*Your goal*: Transcribe exactly the lines from the one containing "subtotal: 980.50 -> 1072.27" through the last line of the listing below, inclusive, and nothing beyond them.

*Excerpted records*:
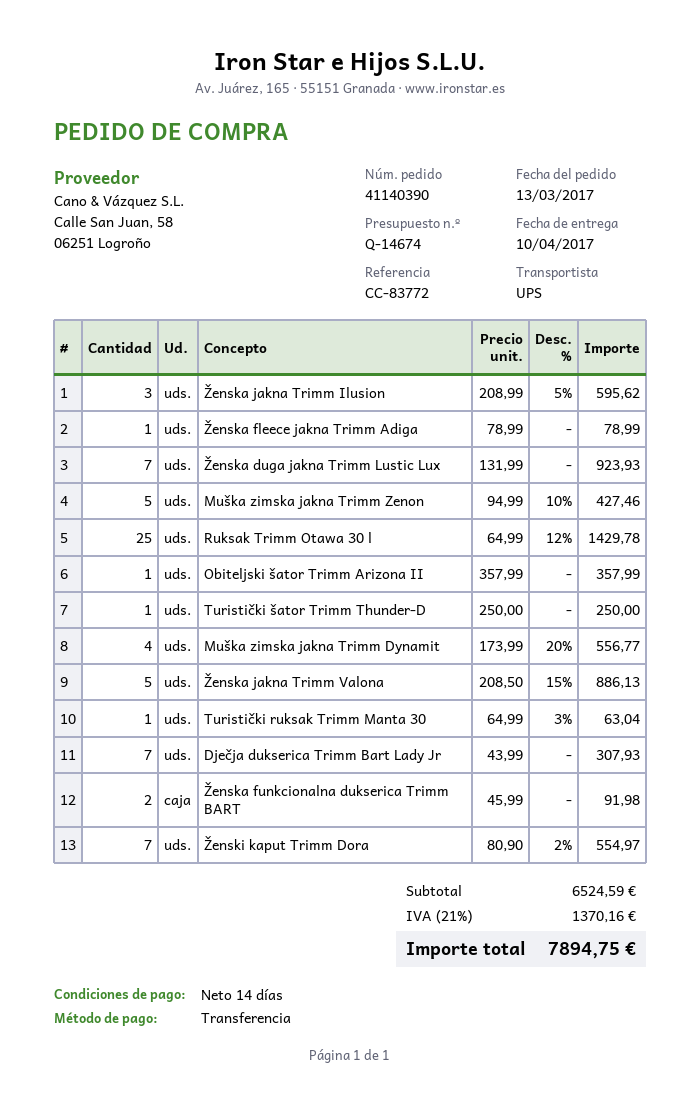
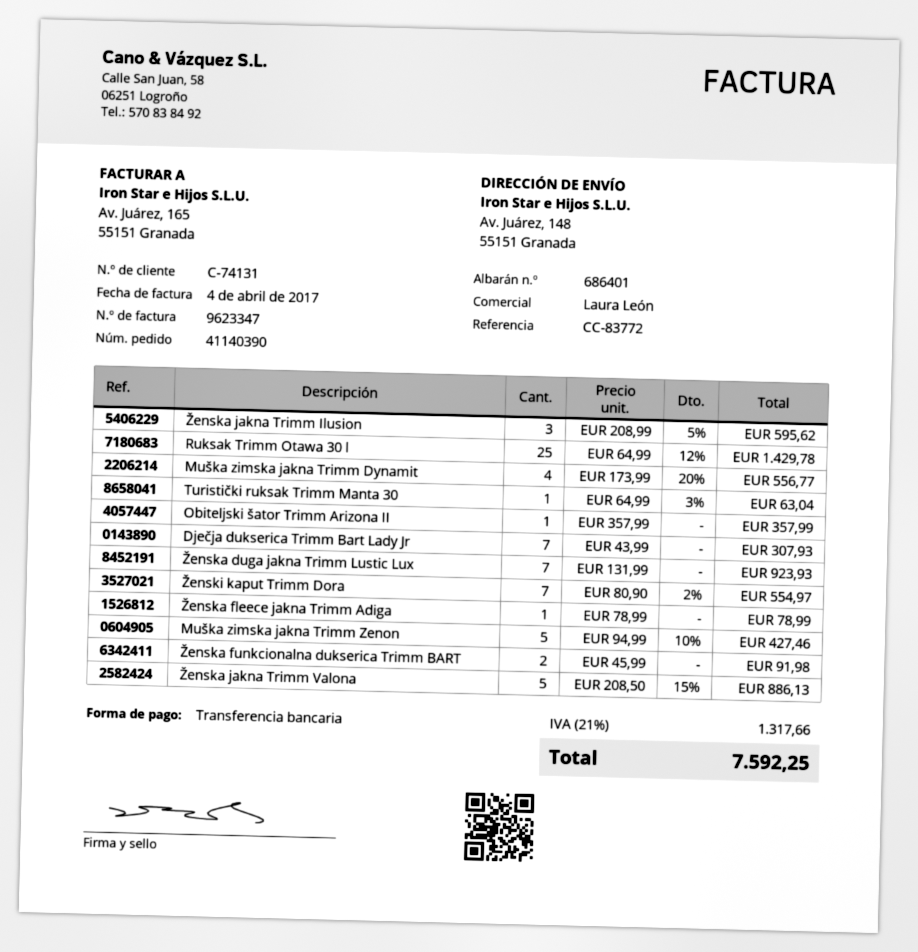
Turistički šator Trimm Thunder-D: 1 x 250.00 = 250.00 -> none
tax: 21% = 1370.16 -> 21% = 1317.66
total: 7894.75 -> 7592.25

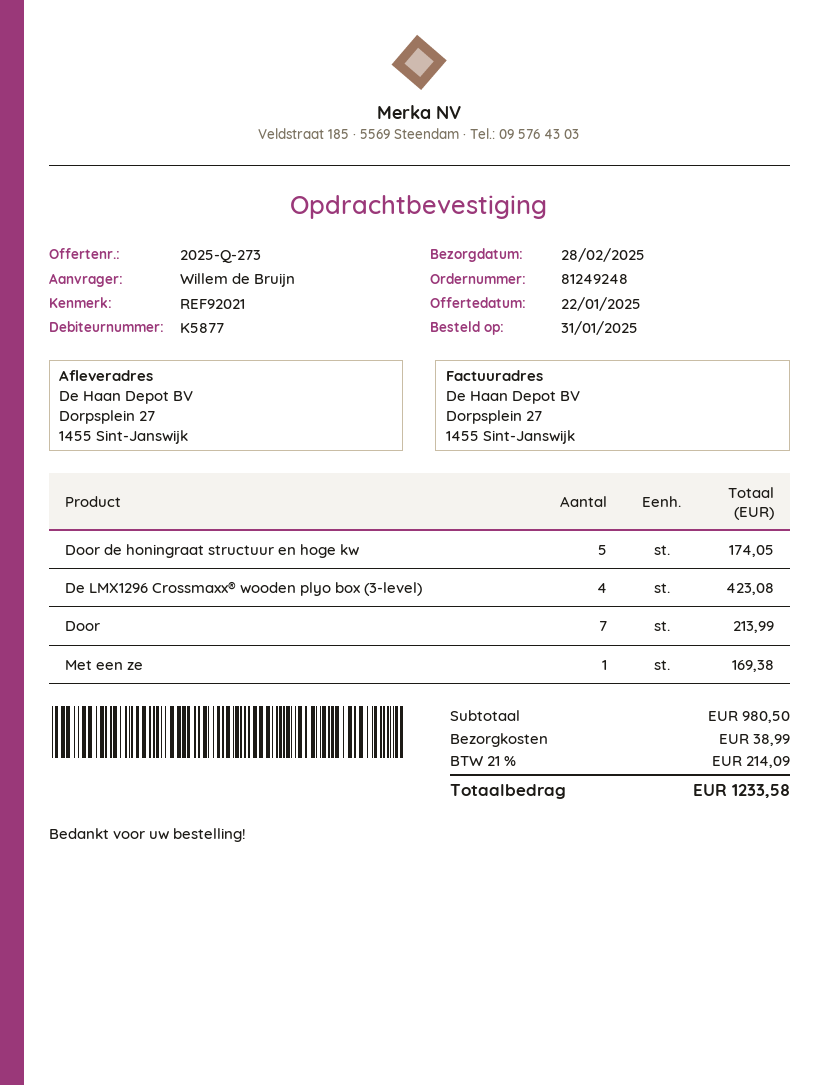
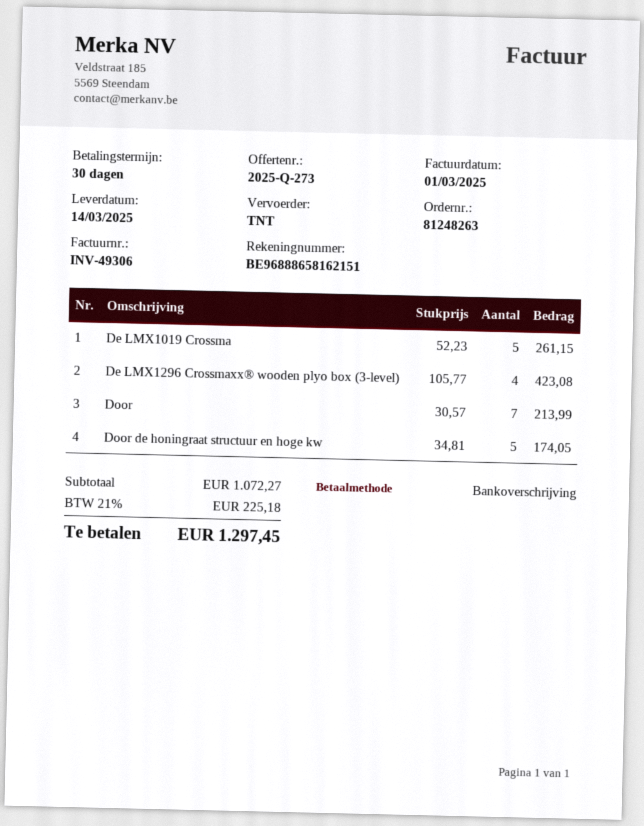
order number: 81249248 -> 81248263
delivery date: 2025-02-28 -> 2025-03-14
Met een ze: 1 for 169.38 -> none
De LMX1019 Crossma: none -> 5 for 261.15
subtotal: 980.50 -> 1072.27
shipping: 38.99 -> none
tax: 21% = 214.09 -> 21% = 225.18
total: 1233.58 -> 1297.45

*Task response*:
subtotal: 980.50 -> 1072.27
shipping: 38.99 -> none
tax: 21% = 214.09 -> 21% = 225.18
total: 1233.58 -> 1297.45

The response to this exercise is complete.